'''

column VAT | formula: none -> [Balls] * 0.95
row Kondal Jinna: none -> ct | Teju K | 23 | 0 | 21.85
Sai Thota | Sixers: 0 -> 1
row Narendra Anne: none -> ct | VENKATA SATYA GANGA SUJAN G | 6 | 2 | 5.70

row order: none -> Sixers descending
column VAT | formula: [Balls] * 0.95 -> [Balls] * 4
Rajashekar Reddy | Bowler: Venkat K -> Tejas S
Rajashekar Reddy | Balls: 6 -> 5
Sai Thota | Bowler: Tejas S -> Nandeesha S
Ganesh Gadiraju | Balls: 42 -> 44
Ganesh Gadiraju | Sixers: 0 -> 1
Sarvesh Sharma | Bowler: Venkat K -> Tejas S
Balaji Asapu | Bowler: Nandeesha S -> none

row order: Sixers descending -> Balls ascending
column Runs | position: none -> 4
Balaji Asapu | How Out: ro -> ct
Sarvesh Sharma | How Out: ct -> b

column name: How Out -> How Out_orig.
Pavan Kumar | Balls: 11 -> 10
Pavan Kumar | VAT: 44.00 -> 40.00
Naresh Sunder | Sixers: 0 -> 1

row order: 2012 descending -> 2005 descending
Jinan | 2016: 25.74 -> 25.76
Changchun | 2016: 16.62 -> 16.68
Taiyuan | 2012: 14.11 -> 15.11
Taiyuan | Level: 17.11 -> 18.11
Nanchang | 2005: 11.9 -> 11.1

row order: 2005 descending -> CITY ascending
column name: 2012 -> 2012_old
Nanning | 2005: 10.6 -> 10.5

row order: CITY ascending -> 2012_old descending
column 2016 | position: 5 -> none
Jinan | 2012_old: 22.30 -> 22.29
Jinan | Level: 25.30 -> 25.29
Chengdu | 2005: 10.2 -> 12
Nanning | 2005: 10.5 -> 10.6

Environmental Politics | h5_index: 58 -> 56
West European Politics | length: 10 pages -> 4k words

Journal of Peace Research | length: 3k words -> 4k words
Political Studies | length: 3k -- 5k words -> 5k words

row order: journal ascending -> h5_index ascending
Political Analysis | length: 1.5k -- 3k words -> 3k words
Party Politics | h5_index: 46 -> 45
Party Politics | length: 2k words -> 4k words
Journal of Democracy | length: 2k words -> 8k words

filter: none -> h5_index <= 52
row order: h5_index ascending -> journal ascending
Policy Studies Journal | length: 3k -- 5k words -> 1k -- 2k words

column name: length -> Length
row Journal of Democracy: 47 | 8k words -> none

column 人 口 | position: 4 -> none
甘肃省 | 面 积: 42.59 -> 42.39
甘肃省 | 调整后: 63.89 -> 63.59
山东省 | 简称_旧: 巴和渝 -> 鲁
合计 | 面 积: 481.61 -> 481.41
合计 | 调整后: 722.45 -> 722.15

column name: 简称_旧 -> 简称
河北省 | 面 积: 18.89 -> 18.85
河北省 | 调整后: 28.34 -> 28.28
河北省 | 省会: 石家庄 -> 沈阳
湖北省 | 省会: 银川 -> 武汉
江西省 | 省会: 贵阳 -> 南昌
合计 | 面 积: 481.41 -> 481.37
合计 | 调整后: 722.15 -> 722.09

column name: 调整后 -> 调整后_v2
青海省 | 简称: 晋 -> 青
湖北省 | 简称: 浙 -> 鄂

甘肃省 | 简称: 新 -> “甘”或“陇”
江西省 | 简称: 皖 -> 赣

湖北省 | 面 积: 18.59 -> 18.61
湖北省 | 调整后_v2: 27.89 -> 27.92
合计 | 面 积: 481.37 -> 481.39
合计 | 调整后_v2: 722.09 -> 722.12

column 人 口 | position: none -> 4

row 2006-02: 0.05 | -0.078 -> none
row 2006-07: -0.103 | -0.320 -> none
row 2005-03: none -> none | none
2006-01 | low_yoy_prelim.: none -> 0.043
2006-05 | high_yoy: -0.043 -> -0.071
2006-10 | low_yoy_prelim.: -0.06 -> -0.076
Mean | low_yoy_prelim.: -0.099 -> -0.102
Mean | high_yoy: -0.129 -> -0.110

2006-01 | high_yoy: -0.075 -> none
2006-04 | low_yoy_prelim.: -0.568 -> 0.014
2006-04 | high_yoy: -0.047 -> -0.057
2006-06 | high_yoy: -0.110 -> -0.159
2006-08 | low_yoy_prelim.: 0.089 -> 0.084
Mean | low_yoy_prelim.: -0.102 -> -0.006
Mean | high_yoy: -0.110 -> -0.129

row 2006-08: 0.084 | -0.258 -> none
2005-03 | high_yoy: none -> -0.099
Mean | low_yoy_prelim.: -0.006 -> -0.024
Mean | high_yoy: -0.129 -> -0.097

'''

PROBLEM TO SOLVE:
Copy out the entire material verbatim.

ANSWER TO THIS TASK:
column VAT | formula: none -> [Balls] * 0.95
row Kondal Jinna: none -> ct | Teju K | 23 | 0 | 21.85
Sai Thota | Sixers: 0 -> 1
row Narendra Anne: none -> ct | VENKATA SATYA GANGA SUJAN G | 6 | 2 | 5.70

row order: none -> Sixers descending
column VAT | formula: [Balls] * 0.95 -> [Balls] * 4
Rajashekar Reddy | Bowler: Venkat K -> Tejas S
Rajashekar Reddy | Balls: 6 -> 5
Sai Thota | Bowler: Tejas S -> Nandeesha S
Ganesh Gadiraju | Balls: 42 -> 44
Ganesh Gadiraju | Sixers: 0 -> 1
Sarvesh Sharma | Bowler: Venkat K -> Tejas S
Balaji Asapu | Bowler: Nandeesha S -> none

row order: Sixers descending -> Balls ascending
column Runs | position: none -> 4
Balaji Asapu | How Out: ro -> ct
Sarvesh Sharma | How Out: ct -> b

column name: How Out -> How Out_orig.
Pavan Kumar | Balls: 11 -> 10
Pavan Kumar | VAT: 44.00 -> 40.00
Naresh Sunder | Sixers: 0 -> 1

row order: 2012 descending -> 2005 descending
Jinan | 2016: 25.74 -> 25.76
Changchun | 2016: 16.62 -> 16.68
Taiyuan | 2012: 14.11 -> 15.11
Taiyuan | Level: 17.11 -> 18.11
Nanchang | 2005: 11.9 -> 11.1

row order: 2005 descending -> CITY ascending
column name: 2012 -> 2012_old
Nanning | 2005: 10.6 -> 10.5

row order: CITY ascending -> 2012_old descending
column 2016 | position: 5 -> none
Jinan | 2012_old: 22.30 -> 22.29
Jinan | Level: 25.30 -> 25.29
Chengdu | 2005: 10.2 -> 12
Nanning | 2005: 10.5 -> 10.6

Environmental Politics | h5_index: 58 -> 56
West European Politics | length: 10 pages -> 4k words

Journal of Peace Research | length: 3k words -> 4k words
Political Studies | length: 3k -- 5k words -> 5k words

row order: journal ascending -> h5_index ascending
Political Analysis | length: 1.5k -- 3k words -> 3k words
Party Politics | h5_index: 46 -> 45
Party Politics | length: 2k words -> 4k words
Journal of Democracy | length: 2k words -> 8k words

filter: none -> h5_index <= 52
row order: h5_index ascending -> journal ascending
Policy Studies Journal | length: 3k -- 5k words -> 1k -- 2k words

column name: length -> Length
row Journal of Democracy: 47 | 8k words -> none

column 人 口 | position: 4 -> none
甘肃省 | 面 积: 42.59 -> 42.39
甘肃省 | 调整后: 63.89 -> 63.59
山东省 | 简称_旧: 巴和渝 -> 鲁
合计 | 面 积: 481.61 -> 481.41
合计 | 调整后: 722.45 -> 722.15

column name: 简称_旧 -> 简称
河北省 | 面 积: 18.89 -> 18.85
河北省 | 调整后: 28.34 -> 28.28
河北省 | 省会: 石家庄 -> 沈阳
湖北省 | 省会: 银川 -> 武汉
江西省 | 省会: 贵阳 -> 南昌
合计 | 面 积: 481.41 -> 481.37
合计 | 调整后: 722.15 -> 722.09

column name: 调整后 -> 调整后_v2
青海省 | 简称: 晋 -> 青
湖北省 | 简称: 浙 -> 鄂

甘肃省 | 简称: 新 -> “甘”或“陇”
江西省 | 简称: 皖 -> 赣

湖北省 | 面 积: 18.59 -> 18.61
湖北省 | 调整后_v2: 27.89 -> 27.92
合计 | 面 积: 481.37 -> 481.39
合计 | 调整后_v2: 722.09 -> 722.12

column 人 口 | position: none -> 4

row 2006-02: 0.05 | -0.078 -> none
row 2006-07: -0.103 | -0.320 -> none
row 2005-03: none -> none | none
2006-01 | low_yoy_prelim.: none -> 0.043
2006-05 | high_yoy: -0.043 -> -0.071
2006-10 | low_yoy_prelim.: -0.06 -> -0.076
Mean | low_yoy_prelim.: -0.099 -> -0.102
Mean | high_yoy: -0.129 -> -0.110

2006-01 | high_yoy: -0.075 -> none
2006-04 | low_yoy_prelim.: -0.568 -> 0.014
2006-04 | high_yoy: -0.047 -> -0.057
2006-06 | high_yoy: -0.110 -> -0.159
2006-08 | low_yoy_prelim.: 0.089 -> 0.084
Mean | low_yoy_prelim.: -0.102 -> -0.006
Mean | high_yoy: -0.110 -> -0.129

row 2006-08: 0.084 | -0.258 -> none
2005-03 | high_yoy: none -> -0.099
Mean | low_yoy_prelim.: -0.006 -> -0.024
Mean | high_yoy: -0.129 -> -0.097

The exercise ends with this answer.